We are travelling west today, up The Black River Valley, which winds its way up through the mountains to the Laos border. It sounds all very exotic and as matter of fact it is.
The bus takes 12 hours but being the flash packers we are we have hired a car and driver for 2 days. Thai is the driver’s name who is supposed to speak beautiful English which may be so but it is not comprehensible.
The countryside is shrouded in fog. I realise it is not just smoke haze covering Hanoi but fog rolling down from the mountains. The temperature is very pleasant jeans and shirts weather.
Fields of terraced country ready for rice to be sown surrounds us. The rice is growing in tiny glasshouses in the field and is
individually planted out by hand when big enough. A very labour intensive exercise indeed.
Banana trees cling to the sides of the red soiled mountains. With corn, chilli’s, pepper, ginger, oranges and many other fruits and vegetables farmed in the valleys.
Limestone karsts jut out of the lush countryside adding to the beauty of the landscape but just when you thought it couldn’t get any better the next valley is full of black stalked sugar cane with huge rain forested mountains covered in fog as a backdrop.

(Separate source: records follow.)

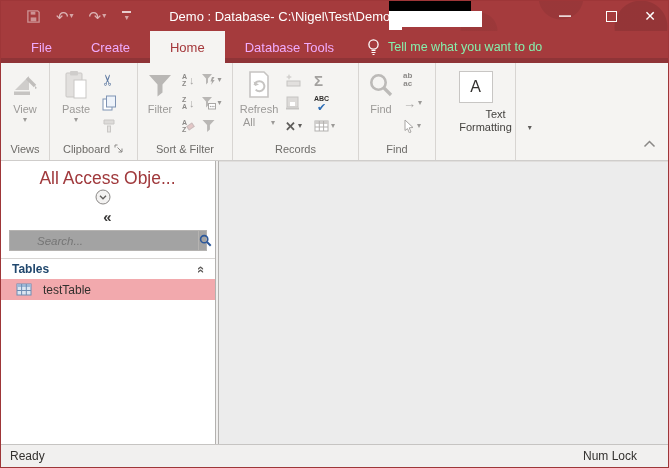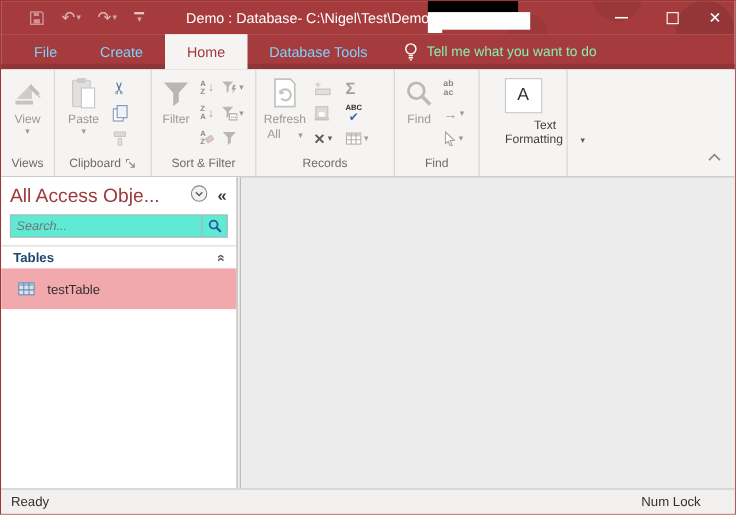"File" .tab { color: #7dd3fc -> #f0abfc }
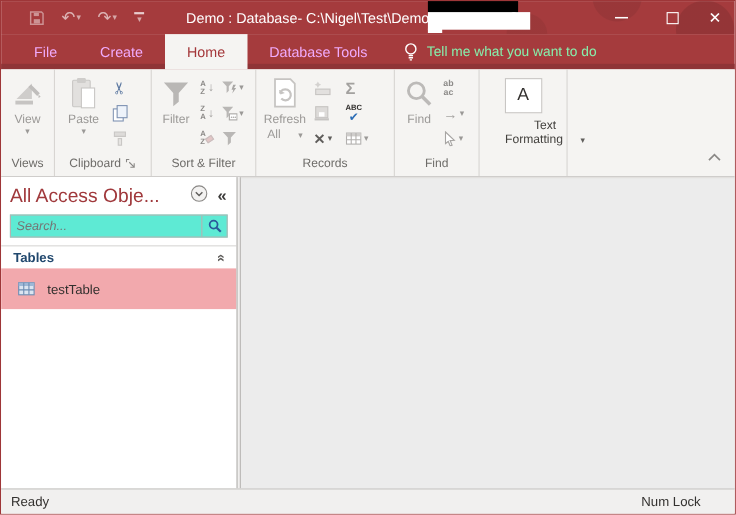"All Access Obje..." .nav-header { flex-direction: none -> column }
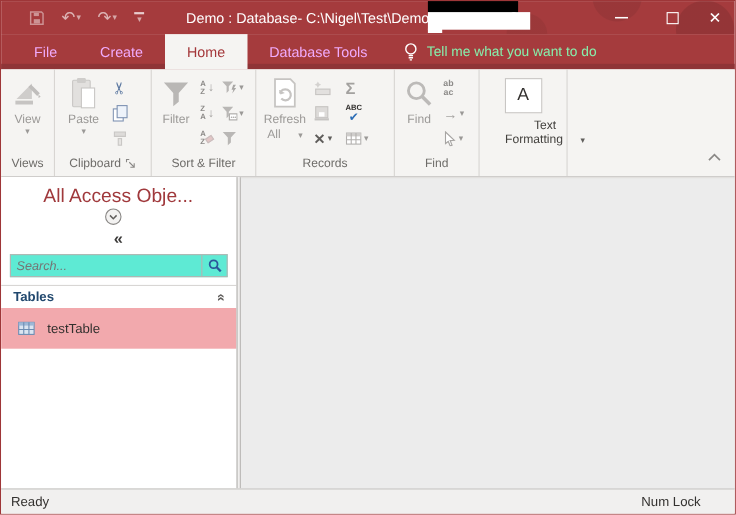"Search..." .nav-search { background: #5eead4 -> #a3a3a3; padding-left: none -> 22px }
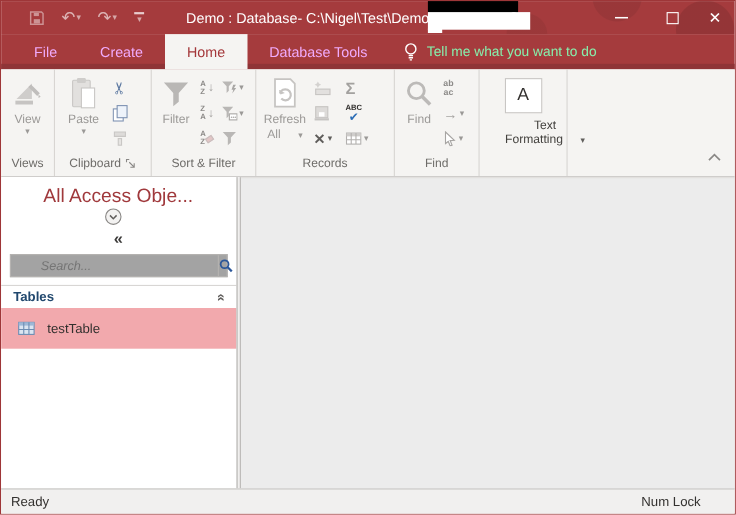"testTable" .nav-item { height: 37px -> 21px }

Stopping for Vietnamese coffee, which is like a sweet expresso, and then some corn on the cob at a small market on the side of the mountain adds to the local flavour of the trip.
The traffic has been stopped for road works, Thai mentions boom! So I guess this means explosives. Waiting for an hour overlooking the mountains is hard to bear. I write some blog and of course a lady shows up on a motorbike selling food. The bread rolls with coconut inside were delicious.
The further we travel the better it gets. Rice paddies full of ploughs drawn by water buffalo, woman clad in intricate
local garb, babbling streams rushing over rocks full of smiling children with bamboo bridges swinging overhead and the mountains just keep rising in front of us. Motor bikes did I mention motor bikes Vietnam must have more bikes than people. The travelling on the road has to be seen to believe unless you are a bus and drive straight up the middle flat out beeping your horn.
We arrive Son La 9hours, 301 kilometres after leaving Hanoi. Book into The Hanoi Hotel, I kid you not, with a view out the balcony to die for.
What a day, I am absolutely exhausted by this amazing display of man and nature. I will close my eyes and fall asleep with a contented smile on my face and spare Dong in my pocket.